Le 18 novembre, un jeune client, le futur Pascal Pia, achète pour 6 francs Les Jours et les Nuits de Jarry. Cette fois-là, il n’ose pas parler à la libraire, mais il remarque que sa librairie ne ressemble pas aux autres: «On n’apercevait à son étalage ni Bourget ni Bazin ni Bordeaux.» Adrienne possède tous les livres du Mercure de France et de la NRF, mais pas ceux de certains auteurs à la mode.

La Maison des Amis des Livres devient vite le rendez-vous des écrivains qui comptent ou compteront. Première «belle visite», celle de Paul Fort, «des cheveux longs, un chapeau à bords plats, la parole fleurie»; le Prince des Poètes et (selon Pia) «trouvère suburbain» reviendra souvent. Lorsqu’il faut s’assurer contre l’incendie, c’est Maurice Martin du Gard qui s’en charge: cousin de l’auteur de Jean Barois, le futur auteur des Mémorables travaille alors à l’Urbaine. Breton vient aussi, «hiératique et beau»; il est le premier à parler à Adrienne de La Jeune Parque de Valéry. Et Léon-Paul Fargue, «un maître bienfaisant», Jules Romains, vénéré, Larbaud, dont les livres sont toujours en montre, Blaise Cendrars, qui «parlait peu» et «avait de la gueule», Claudel, dont Adrienne a lu deux fois Tête d’Or… impossible de les nommer tous. En 1916, Apollinaire, «ce gros homme en uniforme, à la tête en forme de poire, assez père Ubu», fait son entrée en rugissant: «C’est tout de même un peu fort qu’il n’y ait pas un seul livre de combattant dans cette vitrine!» «Nous fûmes tout de suite bons amis», écrira Adrienne Monnier.

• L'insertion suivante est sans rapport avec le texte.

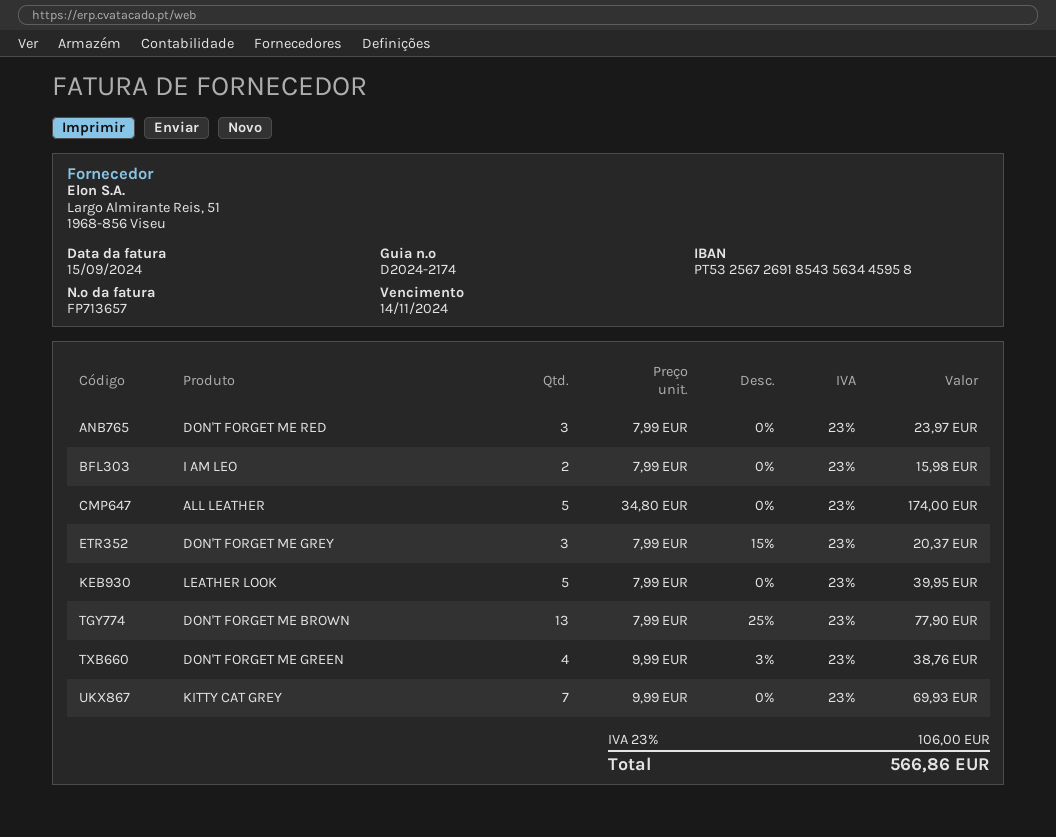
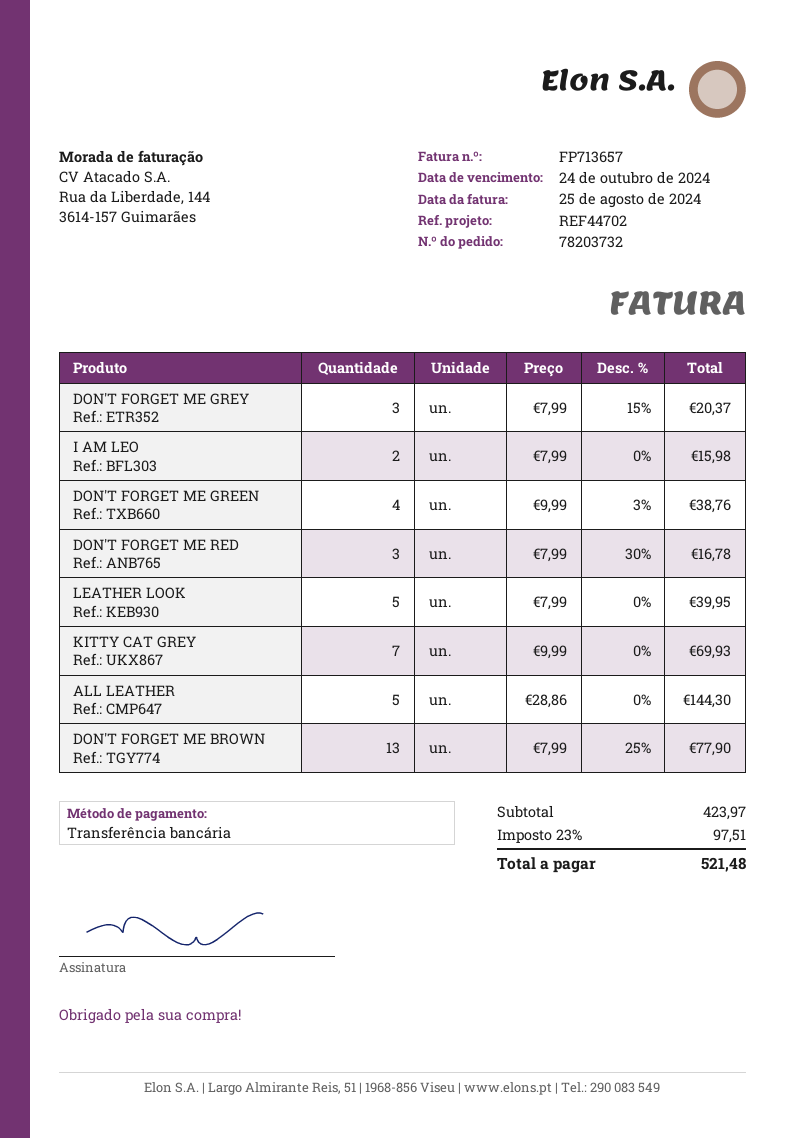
invoice date: 2024-09-15 -> 2024-08-25
due date: 2024-11-14 -> 2024-10-24
DON'T FORGET ME RED: 3 x 7.99 = 23.97 -> 3 x 7.99 - 30% = 16.78
ALL LEATHER: 5 x 34.80 = 174.00 -> 5 x 28.86 = 144.30
tax: 23% = 106.00 -> 23% = 97.51
total: 566.86 -> 521.48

Il y a des hasards heureux. Paul Fort, impécunieux chronique, vend à Adrienne le stock de sa revue Vers et prose, 6 676 volumes couleur artichaut. C’est dans cette revue que le 114e abonné du cabinet de lecture, Louis Aragon, va découvrir La Soirée avec M. Teste. Et voici qu’une Américaine, Sylvia Beach, apprend que l’on peut se procurer Vers et prose rue de l’Odéon. Elle y court, devient l’amie d’Adrienne Monnier, et son émule: elle ouvre en 1919, rue Dupuytren, une librairie, Shakespeare and Company, qui sera à la littérature anglo-saxonne ce que la Maison des Amis des Livres est aux lettres françaises. En 1921, Shakespeare and Company s’installe rue de l’Odéon, au 12. En 1922, Sylvia Beach se fait éditrice pour publier un livre dont la traduction française paraîtra sept ans plus tard, chez Adrienne Monnier: c’est l’Ulysse de Joyce.